What escaped many psychologists was that resilience is something other than resistance. Psychological resilience would mean for a person to bounce back to a previous state. That is hardly possible. Psychological pressure leaves traces. Humans have a memory that is only erased in the case of complete memory loss. A person never completely returns to his state before the pressure, but continues in the state he was in when the pressure was removed. He will remember the cause and the feelings associated with it even after the pressure has disappeared. Unless he suffers a partial memory loss that erases the experience. If, on the other hand, psychological pressure bounces off a person, then the psychological pressure is resilient, not the person.
Physical resilience is only superficial and partial in humans. A human being is not a material, but a living being. The skin, for example, can absorb energy when elastically deformed and release it when relieved to return to its original shape. Humans as such are only physically resilient when they bounce off something, as can be the case when they collide with a larger object. Whether the human survives this collision, however, is another question.

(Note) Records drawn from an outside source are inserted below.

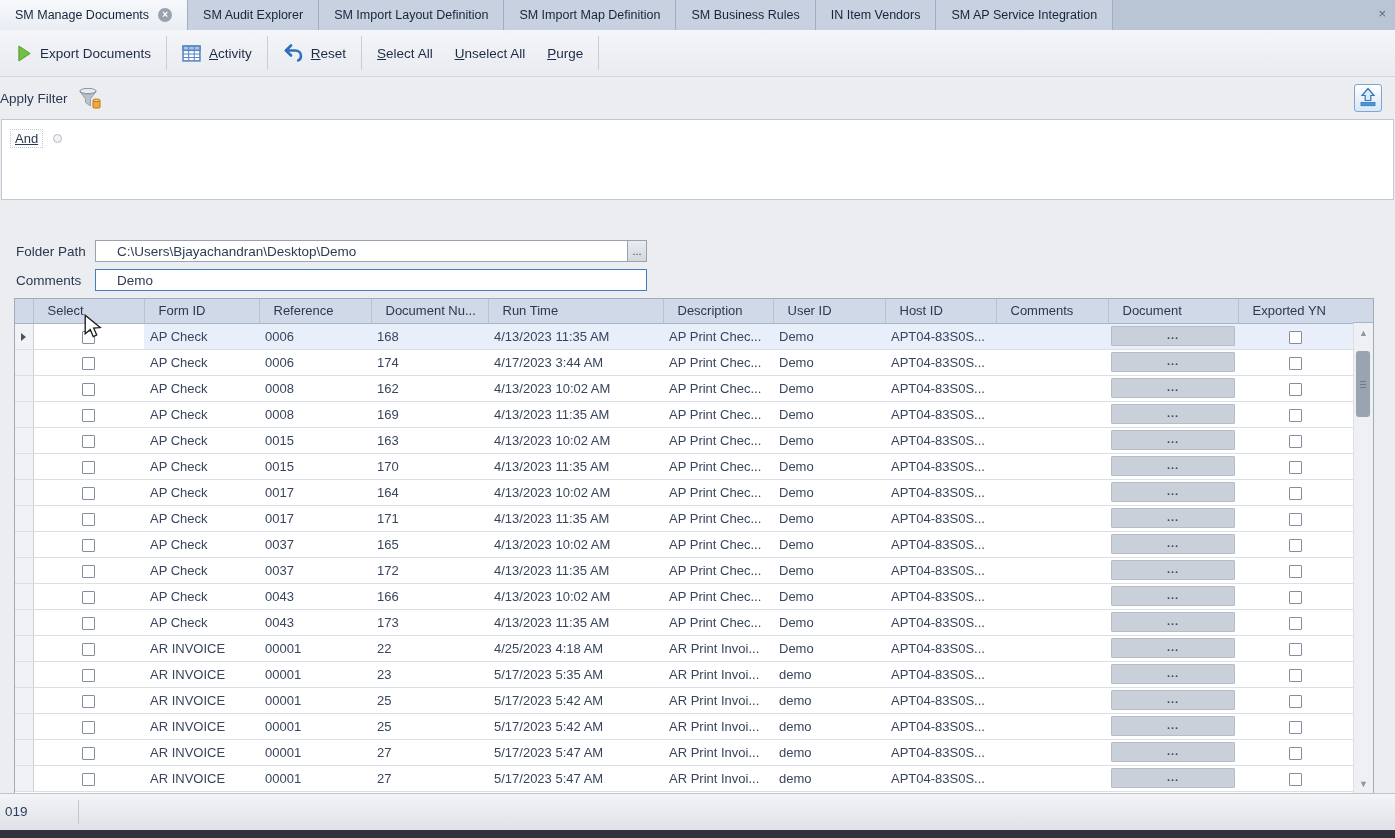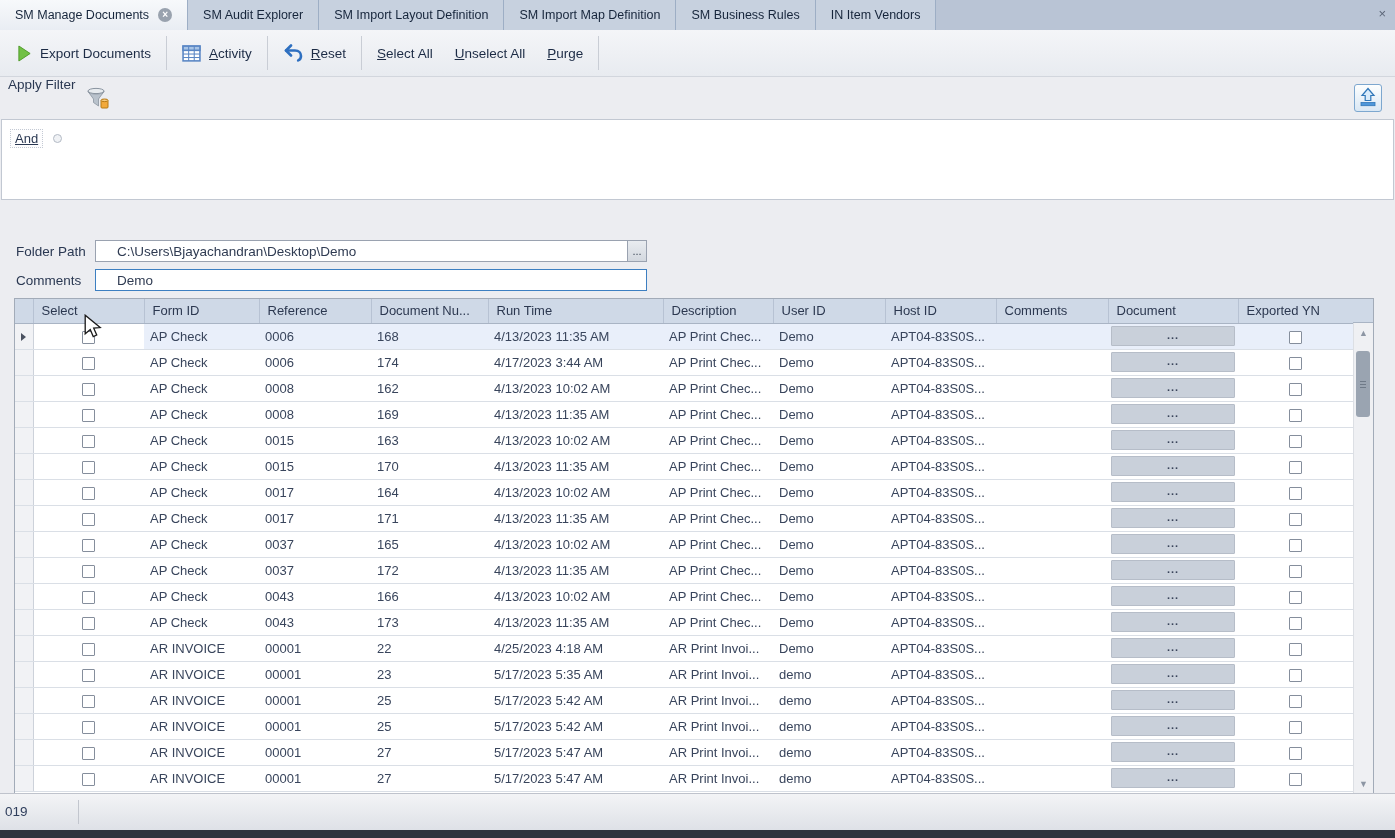--- a/index.html
+++ b/index.html
@@ -119,6 +119,9 @@
         <div class="tab">
           <span class="tab-label">IN Item Vendors</span>
         </div>
+        <div class="tab">
+          <span class="tab-label">SM AP Service Integration</span>
+        </div>
       </div>
     <span class="winclose">×</span>
   </div>

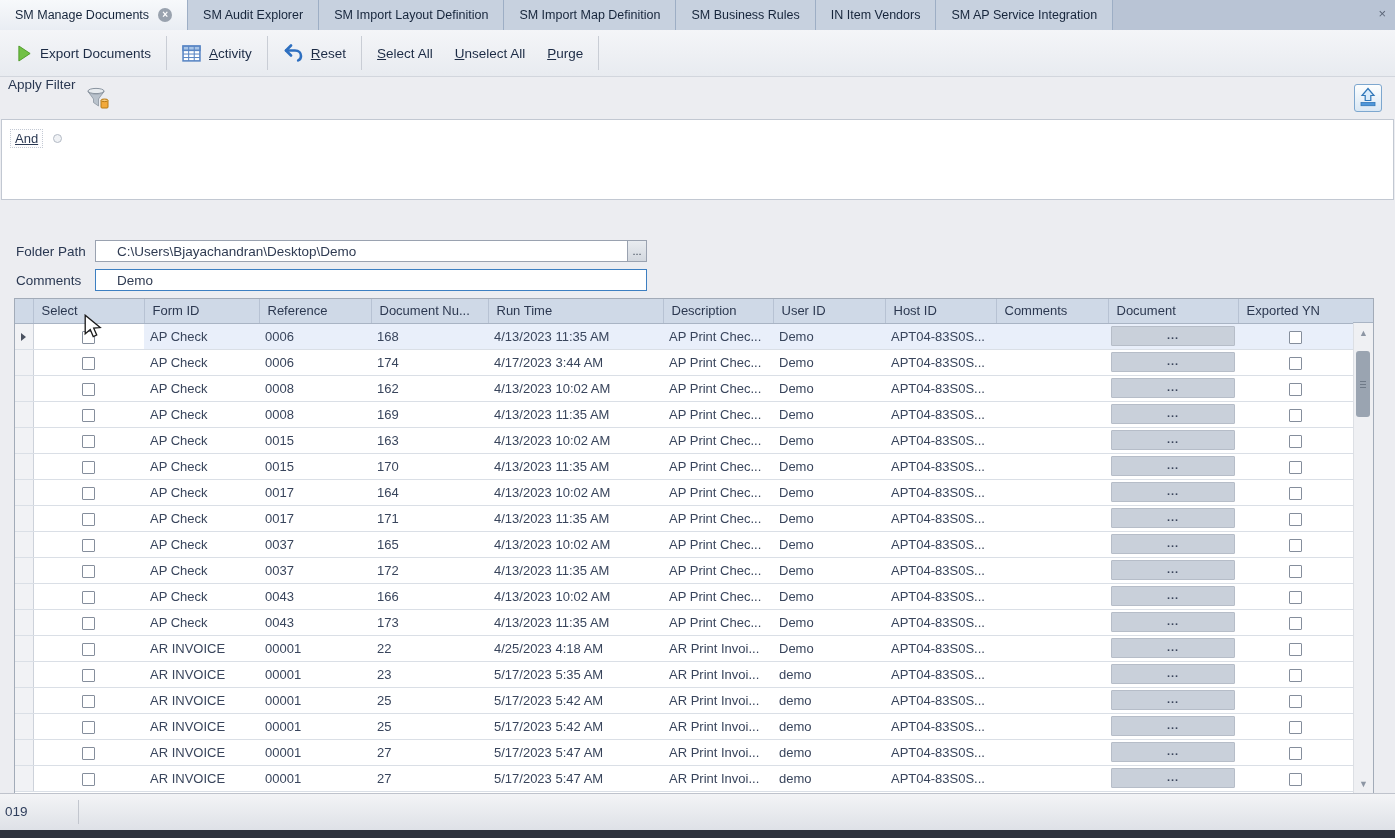--- a/index.html
+++ b/index.html
@@ -26,7 +26,7 @@
   .tsep { width:1px; height:34px; background:#c9cdd5; margin:0 4px; }
 
   
-  .applyrow { height:42px; display:flex; padding-left:8px; position:relative; }
+  .applyrow { height:42px; display:flex; align-items:center; padding-left:0; position:relative; }
   .applbl { font-size:13.5px; color:#2a3852; margin-right:10px; }
   .funnel { display:flex; align-items:center; }
   .upbtn { position:absolute; right:13px; top:7px; width:28px; height:28px; border:1px solid #7da7cf; border-radius:3px;

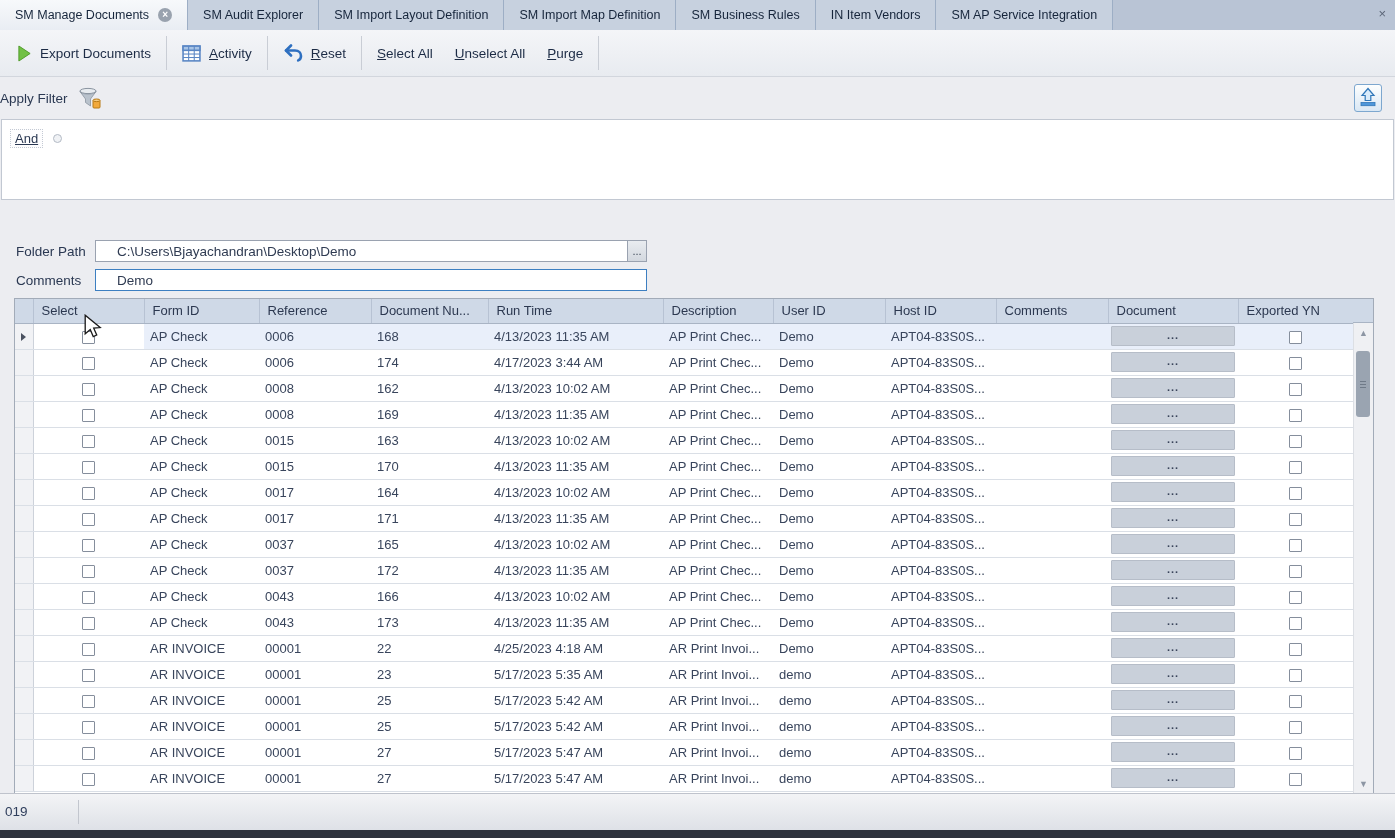--- a/index.html
+++ b/index.html
@@ -54,7 +54,7 @@
               border:1px solid #a2abb8; background:#fff; overflow:hidden; }
   table { border-collapse:collapse; table-layout:fixed; width:1338px; }
   th { height:24px; background:#cfd9e7; border-right:1px solid #b7c2d3; border-bottom:1px solid #a9b4c4;
-       font-size:13px; font-weight:normal; color:#2c3850; text-align:left; padding:0 4px 0 8px;
+       font-size:13px; font-weight:normal; color:#2c3850; text-align:left; padding:0 4px 0 14px;
        white-space:nowrap; overflow:hidden; }
   td { height:26px; border-bottom:1px solid #dadfe6; font-size:13px; color:#39455c;
        white-space:nowrap; overflow:hidden; }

The goal is actually a person's inner equilibrium, which leads to stability. A person can lose his old inner balance due to events and experiences, but he can usually find a new balance. Depending on the initial situation, this can happen faster for some than for others. However, this has absolutely nothing to do with resilience. Many psychologists see this differently. The corresponding publications cover a broad spectrum, from resilience as a positive force to the factors of individual resilience pretty much everything. Nevertheless, thematically, it is clearly about resilience and not resilience. And resilience is not a synonym for resistance.
The resilient ecosystem
Ecosystems generally don't bounce back to a previous state or rebound from something. Instead, they find a new equilibrium after a significant event. Ecosystems are not static, but adaptive, changing continuously in response to external and internal influences. In addition to natural ecosystems, ecosystems also include markets and organizations. Organizations are part of markets and therefore both an ecosystem in their own right and part of an ecosystem. Ecosystems are characterized by internal and external connections and have both internal and external dependencies. Ecosystems have nothing to do with resilience.
Cyber resilience
The term "cyber resilience" is used in the field of resistance of IT systems to negative external and internal events. The goal is continuous availability of functionality and data, combined with integrity and confidentiality of data. This would include security against all types of attacks and prevention of malfunction and operating errors. First, this is hardly possible with complex systems, and second, "cyber resilience" is the wrong term for this. The organization's own systems and data neither bounce back on their own nor do they bounce off. But the attacks are supposed to bounce back, and thus the attacks would be resilient, not the IT systems. Cyber resilience has nothing to do with resilience per se. This is because resilience is not a synonym for resistance. Ensuring the resistance of IT systems, on the other hand, requires secure and reliably functioning products, but these are often in short supply.
"Cyber resilience" is a buzzword used predominantly by people who know neither the actual meaning of the term "resilience" nor the actual security and reliability of IT systems.
The business of studies, training and consulting
"Resilience" is good business. After all, everyone and everything is supposed to be resilient. he incorrect use of the concept of resilience obscures the view of the essentials. As long as it is not understood what is really important and what is actually needed, this will remain the case. And for “resilience” to remain good business, research is needed to gain new insights. Universities and institutes are responsible for that. But you can't believe anyone who still doesn't know and understand that resilience is not a synonym for resistance.